[ 
https://issues.apache.org/jira/browse/SPARK-18886?page=com.atlassian.jira.plugin.system.issuetabpanels:comment-tabpanel&focusedCommentId=15931009#comment-15931009
 ] 

Kay Ousterhout commented on SPARK-18886:
----------------------------------------

Sorry for the slow response here!  I realized this is the same issue as 
SPARK-11460 (although that JIRA proposed a slightly different solution), which 
stalled for reasons that are completely my fault (I neglected it because I 
couldn't think of a practical way of solving it).

Imran, unfortunately I don't think your latest idea will quite work.  Delay 
scheduling was originally intended for situations where the number of slots 
that a particular job could use was limited by a fairness policy.  In that 
case, it can be better to wait a bit for a "better" slot (i.e., one that 
satisfies locality preferences).  In particular, if you never wait, you end up 
with this "sticky slot" issue where tasks for a job keep finishing up in a 
"bad" slot (one with no locality preferences), and then they'll be re-offered 
to the same job, which will again accept the bad slot.  If the job just waited 
a bit, it could get a better slot (e.g., as a result of tasks from another job 
finishing). [1]

This relates to your idea because of the following situation: suppose you have 
a cluster with 10 machines, the job has locality preferences for 5 of them 
(with ids 1, 2, 3, 4, 5), and fairness dictates that the job can only use 3 
slots at a time (e.g., it's sharing equally with 2 other jobs).  Suppose that 
for a long time, the job has been running tasks on slots 1, 2, and 3 (so local 
slots).  At this point, the times for machines 6, 7, 8, 9, and 10 will have 
expired, because the job has been running for a while.  But if the job is now 
offered a slot on one of those non-local machines (e.g., 6), the job hasn't 
been waiting long for non-local resources: until this point, it's been running 
it's full share of 3 slots at a time, and it's been doing so on machines that 
satisfy locality preferences.  So, we shouldn't accept that slot on machine 6 
-- we should wait a bit to see if we can get a slot on 1, 2, 3, 4, or 5.

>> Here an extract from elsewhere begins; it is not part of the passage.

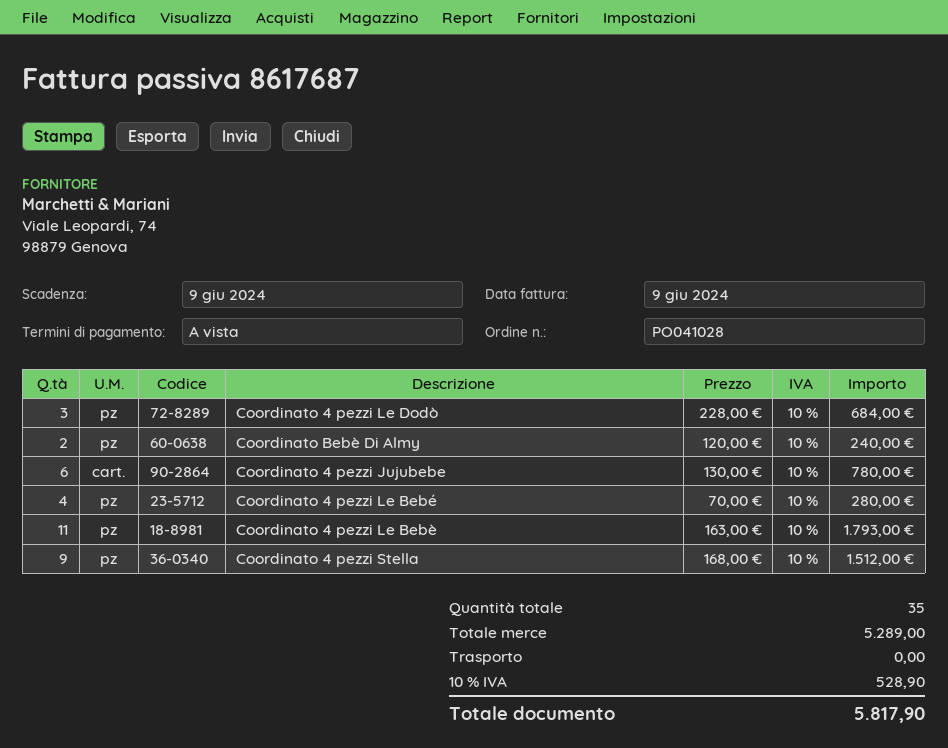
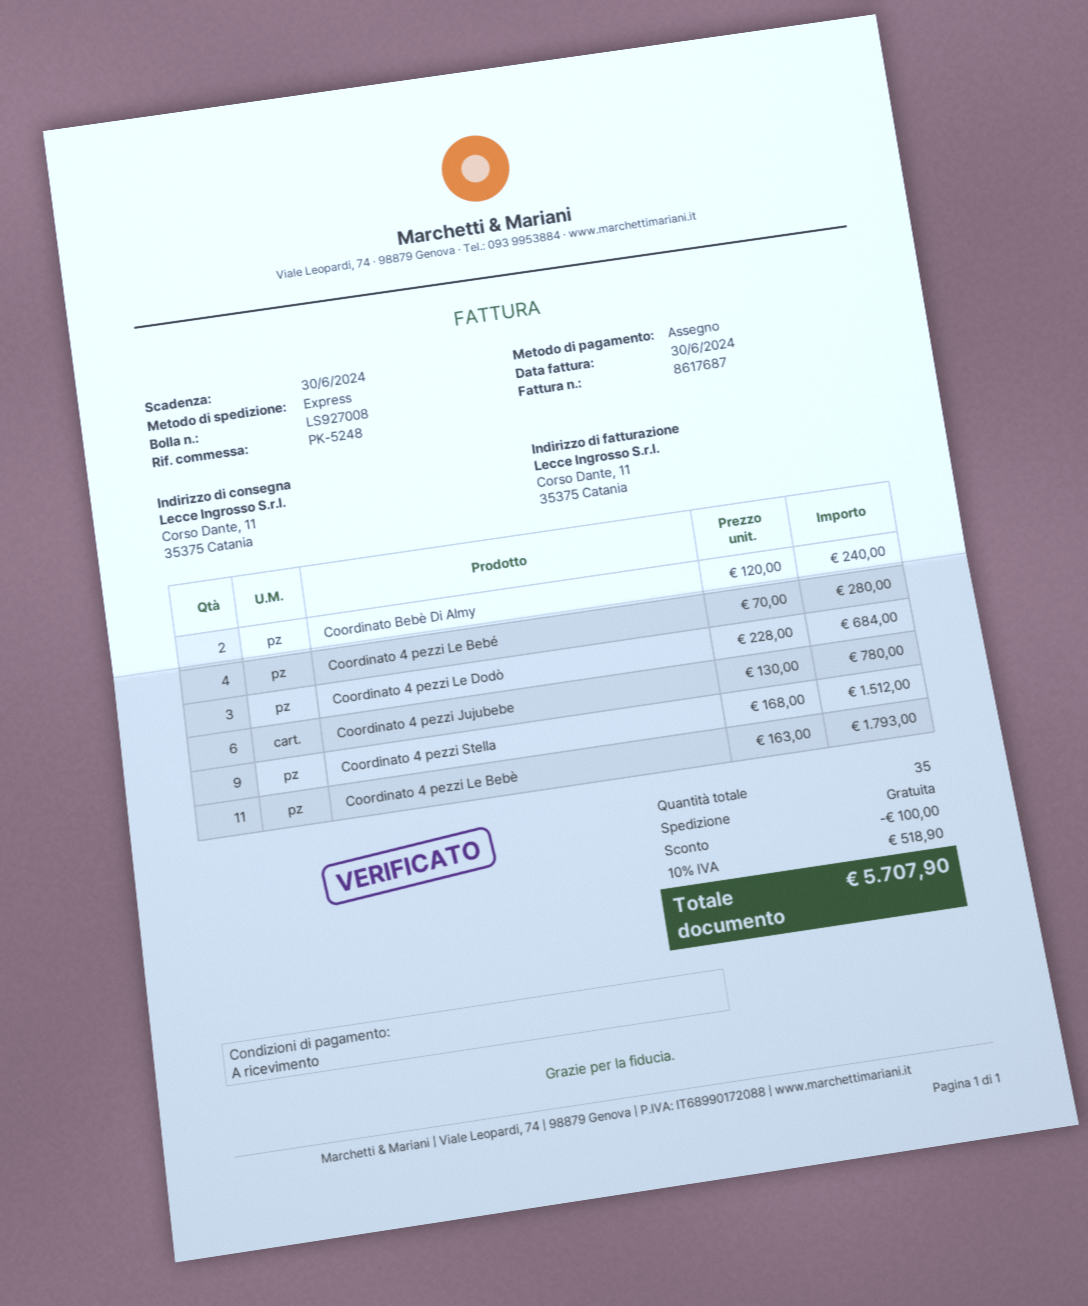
invoice date: 2024-06-09 -> 2024-06-30
due date: 2024-06-09 -> 2024-06-30
discount: none -> 100.00
tax: 10% = 528.90 -> 10% = 518.90
total: 5817.90 -> 5707.90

The solution I proposed (in a long PR comment) for the other JIRA is: if the 
task set is using fewer than the number of slots it could be using (where “# 
slots it could be using” is all of the slots in the cluster if the job is 
running alone, or the job’s fair share, if it’s not) for some period of time, 
increase the locality level.   The problem with that solution is that I thought 
it was completely impractical to determine the number of slots a TSM "should" 
be allowed to use.

However, after thinking about this more today, I think we might be able to do 
this in a practical way:
- First, I thought that we could use information about when offers are rejected 
to determine this (e.g., if you've been rejecting offers for a while, then 
you're not using your fair share).  But the problem here is that it's not easy 
to determine when you *are* using your fair / allowed share: accepting a single 
offer doesn't necessarily mean that you're now using the allowed share.  This 
is precisely the problem with the current approach, hence this JIRA.
- v1: one possible proxy for this is if there are slots that are currently 
available that haven't been accepted by any job.  The TaskSchedulerImpl could 
feasibly pass this information to each TaskSetManager, and the TSM could use it 
to update it's delay timer: something like only reset the delay timer to 0 if 
(a) the TSM accepts an offer and (b) the flag passed by the TSM indicates that 
there are no other unused slots in the cluster.  This fixes the problem 
described in the JIRA: in that case, the flag would indicate that there *were* 
other unused slots, even though a task got successfully scheduled with this 
offer, so the delay timer wouldn't be reset, and would eventually correctly 
expire.
- v2: The problem with v1 is that it doesn't correctly handle situations where 
e.g., you have two jobs A and B with equal shares.  B is "greedy" and will 
accept any slot (e.g., it's a reduce stage), and A is doing delay scheduling.  
In this case, A might have much less than its share, but the flag from the 
TaskSchedulerImpl would indicate that there were no other free slots in the 
cluster, so the delay timer wouldn't ever expire.  I suspect we could handle 
this (e.g., with some logic in the TaskSchedulerImpl to detect when a 
particular TSM is getting starved: when it keeps rejecting offers that are 
later accepted by someone else) but before thinking about this further, I 
wanted to run the general idea by you to see what your thoughts are.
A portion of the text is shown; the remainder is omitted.